(Edit tracking data)
##########

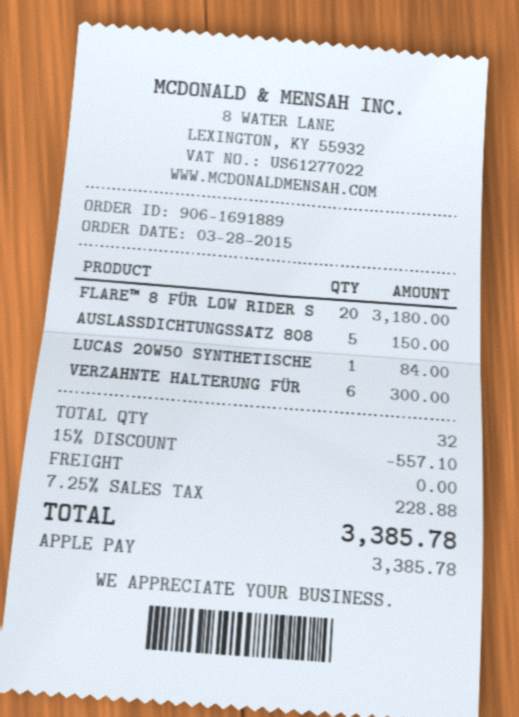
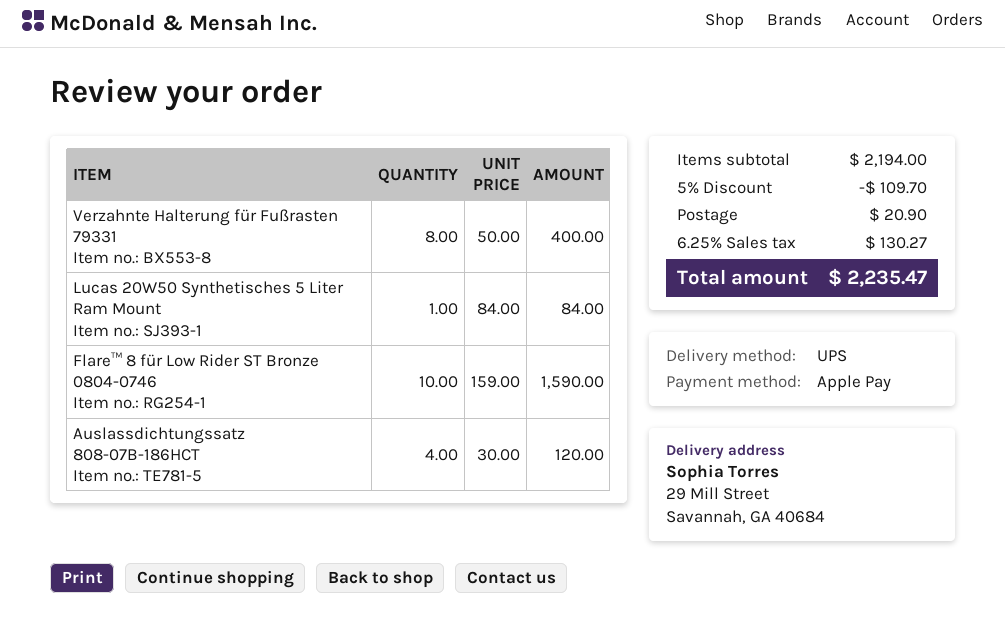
FLARE™ 8 FÜR LOW RIDER S: 20 for 3180.00 -> 10 for 1590.00
AUSLASSDICHTUNGSSATZ 808: 5 for 150.00 -> 4 for 120.00
VERZAHNTE HALTERUNG FÜR: 6 for 300.00 -> 8 for 400.00
discount: 15% = 557.10 -> 5% = 109.70
shipping: 0.00 -> 20.90
tax: 7.25% = 228.88 -> 6.25% = 130.27
total: 3385.78 -> 2235.47

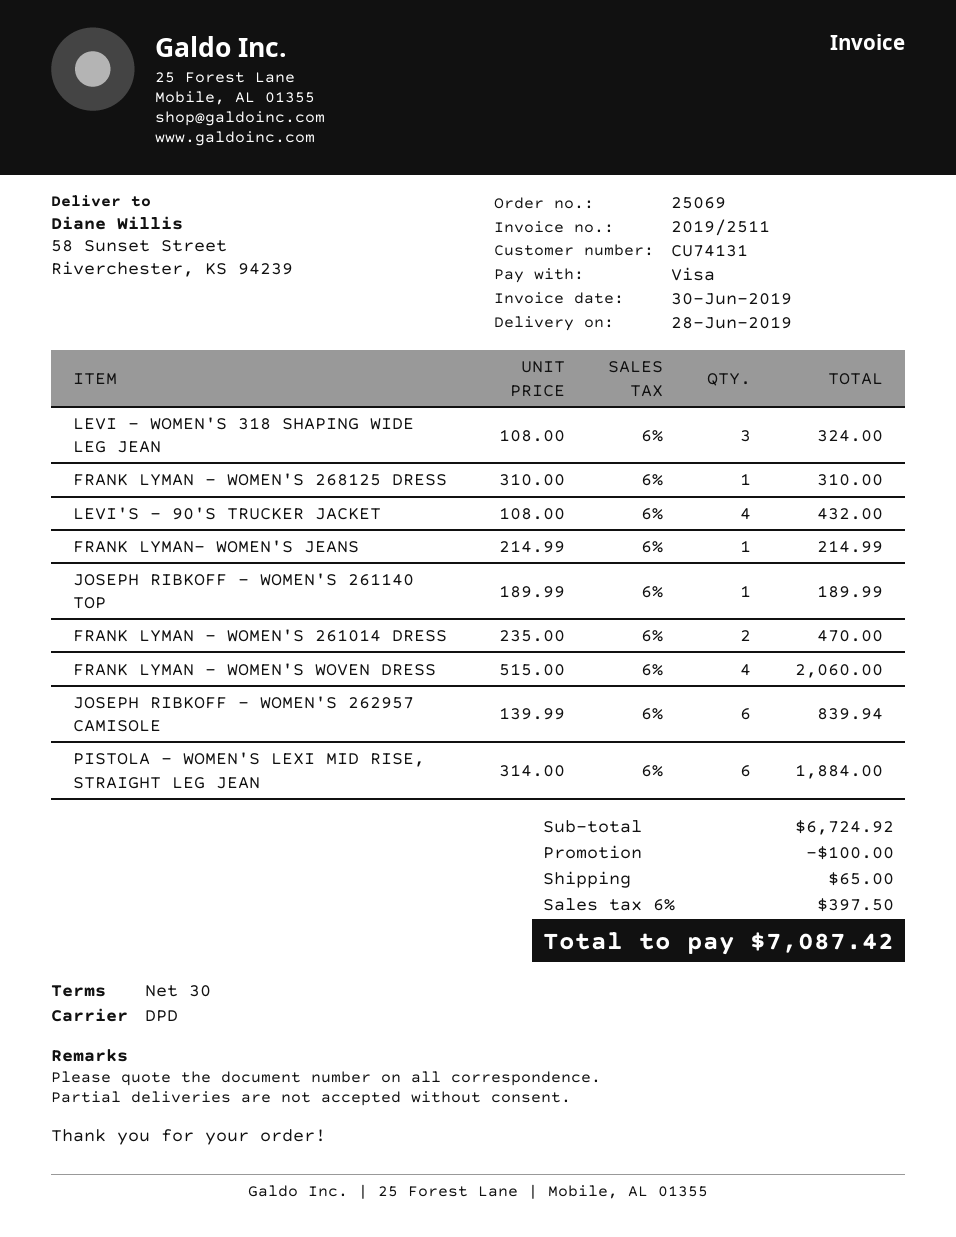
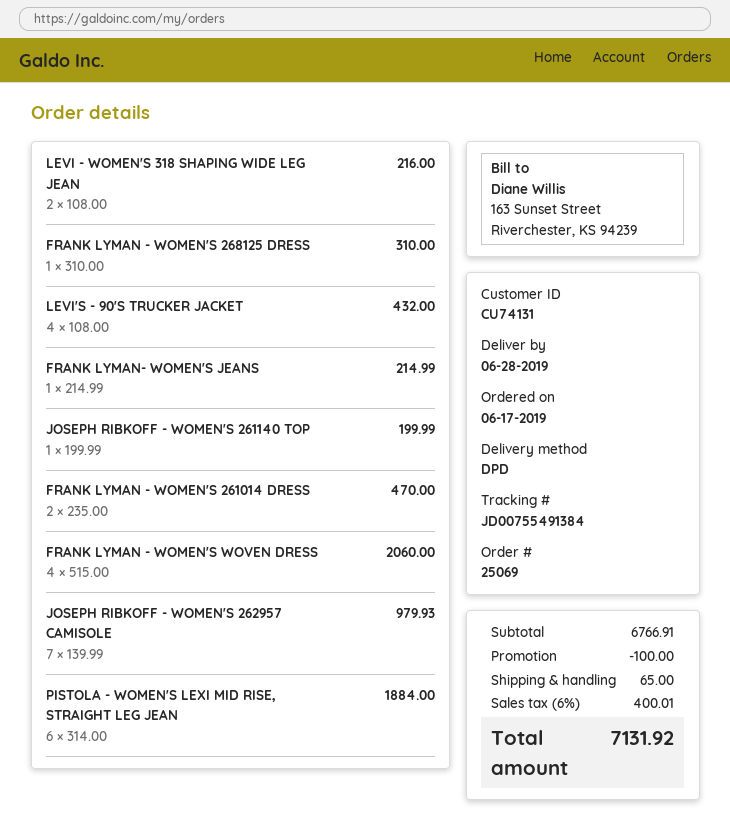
LEVI - WOMEN'S 318 SHAPING WIDE LEG JEAN: 3 x 108.00 = 324.00 -> 2 x 108.00 = 216.00
JOSEPH RIBKOFF - WOMEN'S 261140 TOP: 1 x 189.99 = 189.99 -> 1 x 199.99 = 199.99
JOSEPH RIBKOFF - WOMEN'S 262957 CAMISOLE: 6 x 139.99 = 839.94 -> 7 x 139.99 = 979.93
subtotal: 6724.92 -> 6766.91
tax: 6% = 397.50 -> 6% = 400.01
total: 7087.42 -> 7131.92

##########

### Instructions for the task
Pull every line containing "RIBKOFF" from the entries above and copy it.

### Expected output
JOSEPH RIBKOFF - WOMEN'S 261140 TOP: 1 x 189.99 = 189.99 -> 1 x 199.99 = 199.99
JOSEPH RIBKOFF - WOMEN'S 262957 CAMISOLE: 6 x 139.99 = 839.94 -> 7 x 139.99 = 979.93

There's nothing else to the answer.